Items from a dataset:
+ + + +
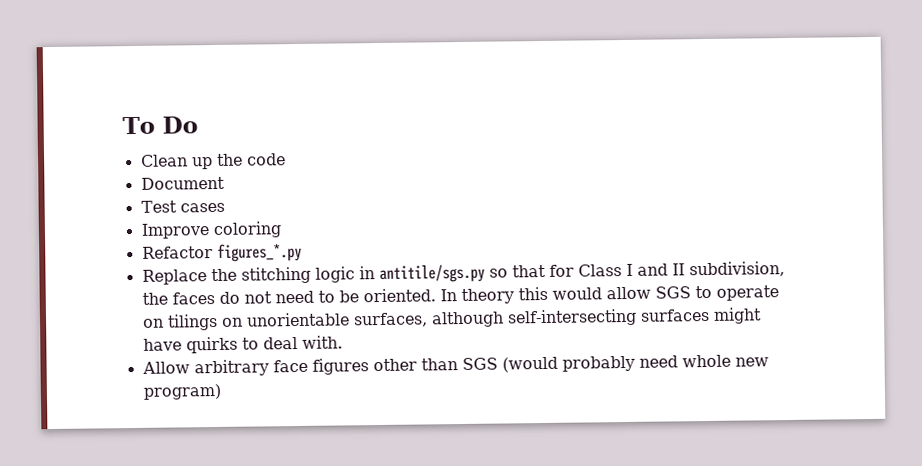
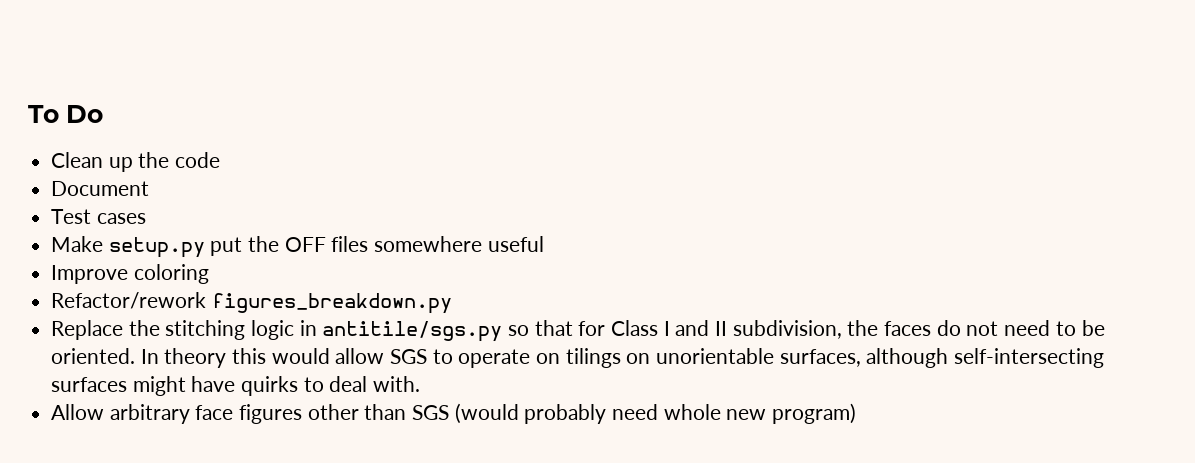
(225, 207) none -> [51,236,544,258] // Make setup.py put the OFF files somewhere useful
[141,242,302,262] Refactor figures_*.py -> [51,292,452,314] Refactor/rework figures_breakdown.py

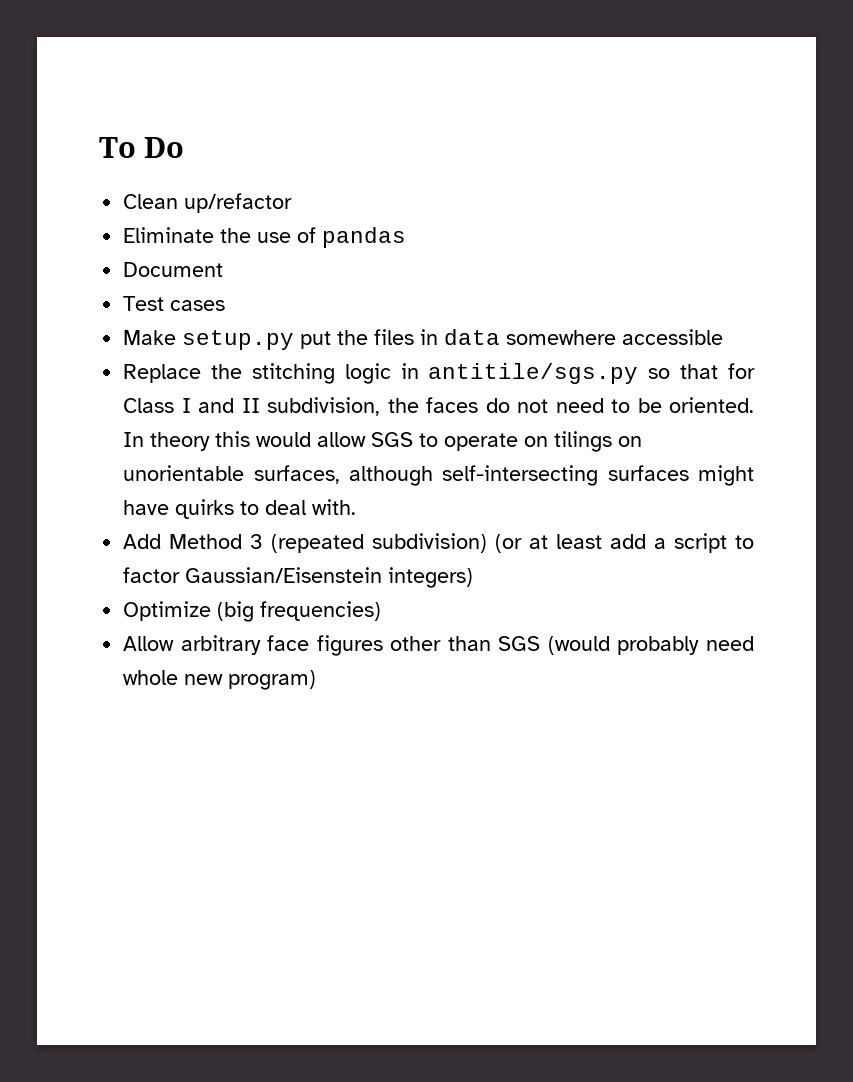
[108,152,221,172] up the code -> [184,193,293,213] [123,227,407,248] up/refactor // Eliminate the use of pandas
[284,236,544,252] [51,264,209,284] [51,292,452,314] OFF files somewhere useful // Improve coloring // Refactor/rework figures_breakdown.py -> [374,329,724,345] files in data somewhere accessible
(421, 384) none -> [123,533,755,553] [123,567,474,588] [123,601,382,622] // Add Method 3 (repeated subdivision) (or at least add a script to factor Gaussian/Eisenstein integers) // Optimize (big frequencies)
+ + + +
→ **ABOUT THIS EXERCISE**
Repeat the lines exactly as they stand, from the opening line of the data through the line with "[141,242,302,262] Refactor figures_*.py". Pictures stay out of the copy.

→ **TASK SOLUTION**
(225, 207) none -> [51,236,544,258] // Make setup.py put the OFF files somewhere useful
[141,242,302,262] Refactor figures_*.py -> [51,292,452,314] Refactor/rework figures_breakdown.py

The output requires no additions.